After Hasselroth got her bachelor’s degree at Western Illinois University, she worked a year with AmeriCorps in Davenport, with Big Brothers Big Sisters, serving at-risk youth, matching them with mentors.
“You could say that mentorship comes naturally, because I’ve worked in a couple places, but I didn’t experience life in the same way most people do. And so I needed a lot of mentors to teach me how to navigate working with diverse communities.”
“I can attribute a significant amount of my current success to my mentor through Lead(h)er. She taught me a lot of things, but she taught me that who I am as a person right now is OK. I’m enough and that being able to help people the way that I have in the past is a great foundation to help women in a similar way, but in a different platform. She kind of like believed in me, when I had a lot of doubts about my skills and abilities.”
“So I do put a lot of recognition on her for me being in this role, because otherwise, I would be like, ‘I’m not gonna apply; I’m fresh in the nonprofit world, why would they want me? All of those reasons helped make me a good ED (executive director), because I do epitomize our mission.”
Hasselroth says mentorship – to help guide and support women through their personal, professional, and volunteer lives – is crucial to build success. Lead(h)er makes those matches between young and more experienced professionals.
“We want to empower women to give back to their communities in a greater way and to connect with other people in their lives, that utilize them as mentors, because mentorship is important. It’s essential business in our world today. Connection is the number-one thing that’s keeping people going and when you have someone you can lean on – not only about your professional situation, but your personal situation as well.”

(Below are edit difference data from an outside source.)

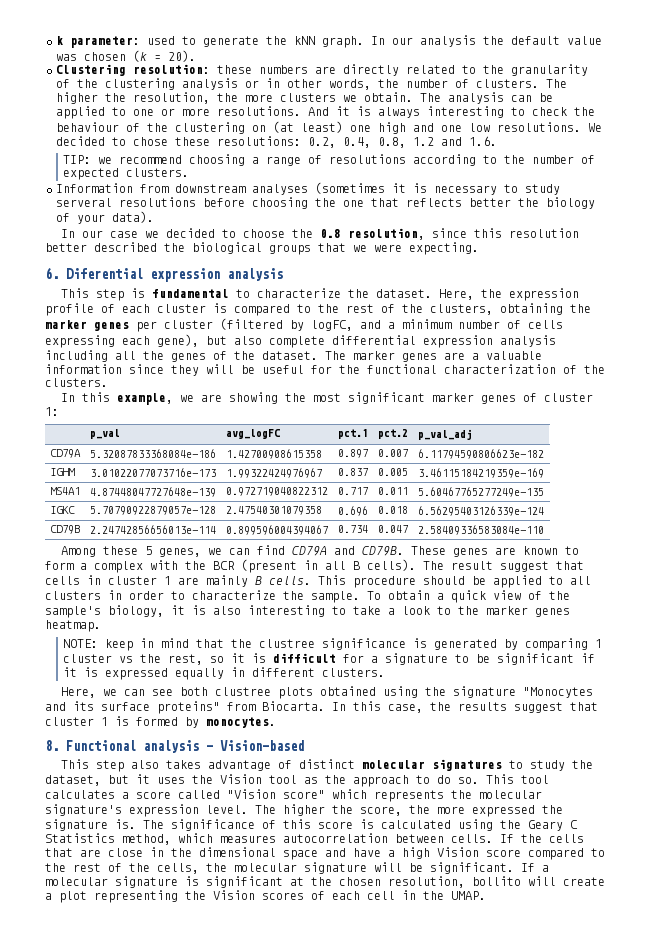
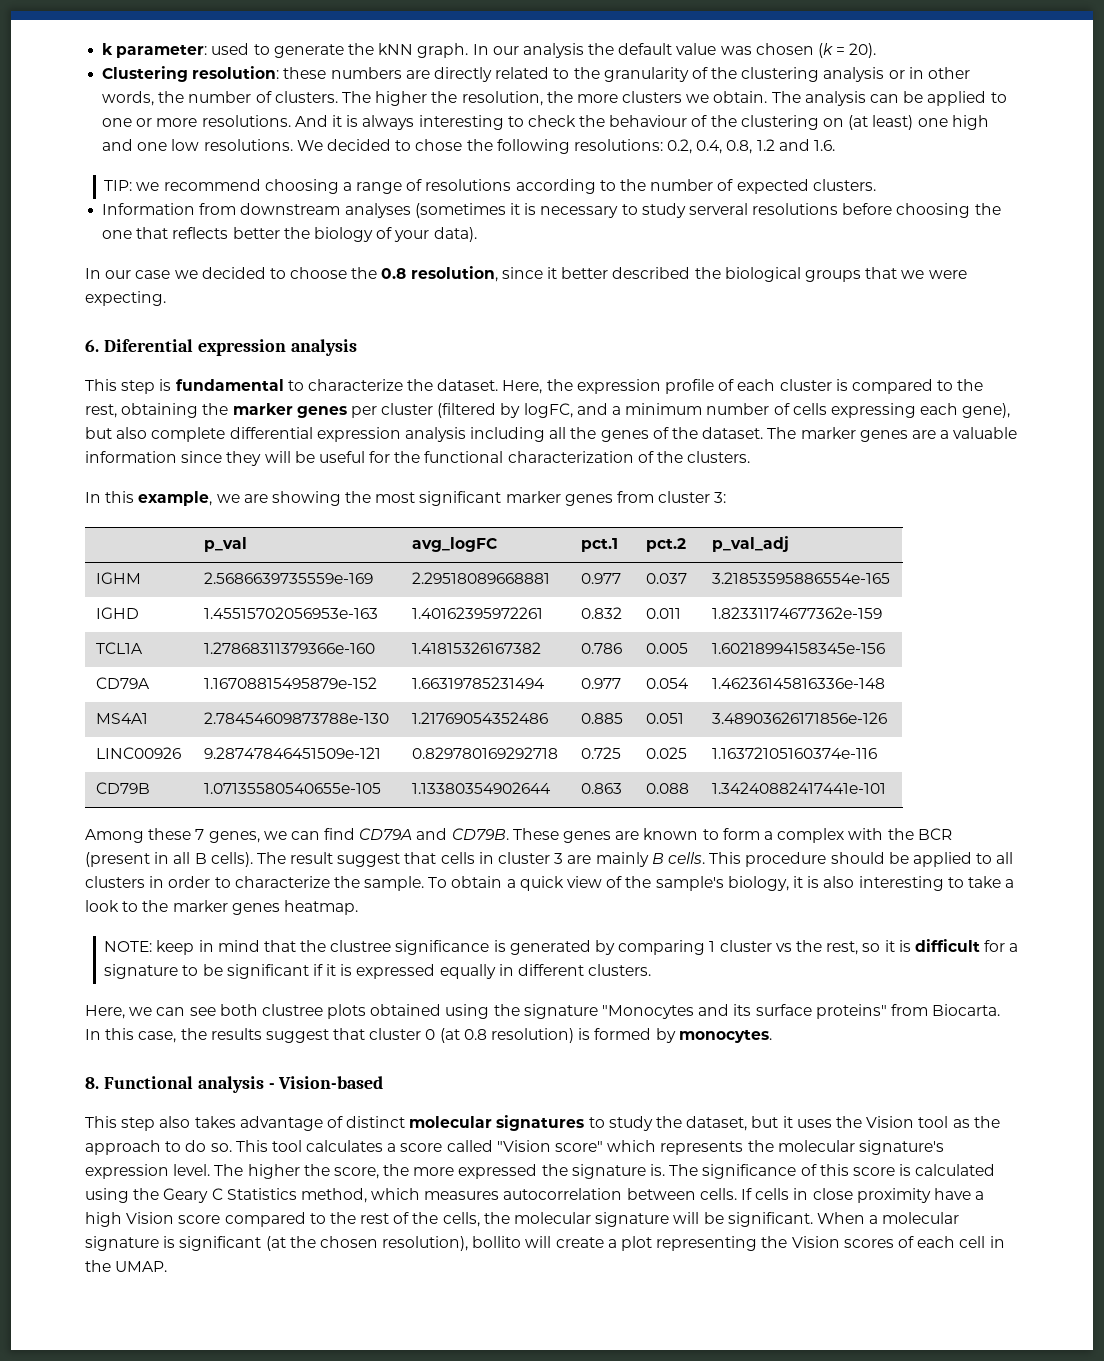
[175,137,210,146] these -> [466,139,570,154] the following
[473,228,579,238] this resolution -> [547,267,558,279] it
[346,304,493,315] rest of the clusters, -> [85,404,117,418] rest,
[522,393,593,402] [45,407,59,416] of cluster 1: -> [617,491,727,503] from cluster 3:
[49,449,81,458] [89,449,216,458] [225,449,322,459] [337,449,368,458] [377,449,408,457] [417,449,544,459] [49,468,75,476] [89,468,216,477] [225,468,322,478] [337,468,368,476] [377,468,408,476] [417,468,544,478] [49,487,80,495] [89,487,216,497] [225,487,328,496] [337,487,368,495] [377,487,408,495] [417,487,544,497] [49,506,75,514] [89,506,216,515] [225,506,322,515] [337,506,368,516] [377,506,408,514] [417,506,544,516] [49,525,80,534] [89,525,216,534] [225,525,328,535] [337,525,368,533] [377,525,408,533] [417,525,544,535] CD79A | 5.32087833368084e-186 | 1.42700908615358 | 0.897 | 0.007 | 6.11794590806623e-182 // IGHM | 3.01022077073716e-173 | 1.99322424976967 | 0.837 | 0.005 | 3.46115184219359e-169 // MS4A1 | 4.87448047727648e-139 | 0.972719040822312 | 0.717 | 0.011 | 5.60467765277249e-135 // IGKC | 5.70790922879057e-128 | 2.47540301079358 | 0.696 | 0.018 | 6.56295403126339e-124 // CD79B | 2.24742856656013e-114 | 0.899596004394067 | 0.734 | 0.047 | 2.58409336583084e-110 -> [96,572,142,584] [204,572,374,584] [412,572,551,584] [581,573,622,584] [646,573,688,584] [712,572,891,584] [96,607,140,619] [204,607,379,619] [412,607,544,619] [581,607,623,619] [646,608,682,619] [712,607,883,619] [96,642,144,654] [204,642,376,654] [412,642,542,654] [581,643,623,654] [646,643,689,654] [712,642,886,654] [96,677,151,689] [204,677,378,689] [412,677,546,689] [581,678,622,689] [646,678,690,689] [712,677,886,689] [96,713,149,724] [204,712,390,724] [412,712,549,724] [581,713,624,724] [646,713,685,724] [712,712,888,724] [96,747,182,759] [204,747,382,759] [412,747,559,759] [581,747,622,759] [646,747,688,759] [712,747,878,759] [96,782,151,794] [204,783,382,794] [412,782,552,794] [581,783,623,794] [646,783,690,794] [712,782,887,794] IGHM | 2.5686639735559e-169 | 2.29518089668881 | 0.977 | 0.037 | 3.21853595886554e-165 // IGHD | 1.45515702056953e-163 | 1.40162395972261 | 0.832 | 0.011 | 1.82331174677362e-159 // TCL1A | 1.27868311379366e-160 | 1.41815326167382 | 0.786 | 0.005 | 1.60218994158345e-156 // CD79A | 1.16708815495879e-152 | 1.66319785231494 | 0.977 | 0.054 | 1.46236145816336e-148 // MS4A1 | 2.78454609873788e-130 | 1.21769054352486 | 0.885 | 0.051 | 3.48903626171856e-126 // LINC00926 | 9.28747846451509e-121 | 0.829780169292718 | 0.725 | 0.025 | 1.16372105160374e-116 // CD79B | 1.07135580540655e-105 | 1.13380354902644 | 0.863 | 0.088 | 1.34240882417441e-101
[144,546,152,555] 5 -> [195,829,205,840] 7
[164,576,171,585] 1 -> [554,853,564,864] 3
[101,717,108,726] 1 -> [425,1028,575,1043] 0 (at 0.8 resolution)
[521,834,584,843] [45,847,346,860] the cells that are close in the dimensional space and -> [755,1188,931,1203] cells in close proximity
[521,863,535,872] If -> [816,1212,865,1224] When
[290,877,304,886] at -> [265,1236,286,1251] (at
[388,876,465,888] resolution, -> [382,1236,469,1251] resolution),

“Being a mom and e-learning with your three kids would be a really hard thing right now. Just having that support – I’m struggling too, but here’s how I’m getting through it. Here’s how I’m trying to compartmentalize what’s going on in the world.”
And she thinks with this year's economic devastation, Lead(h)er is needed more than ever, and matches are finding ways to communicate other than in-person.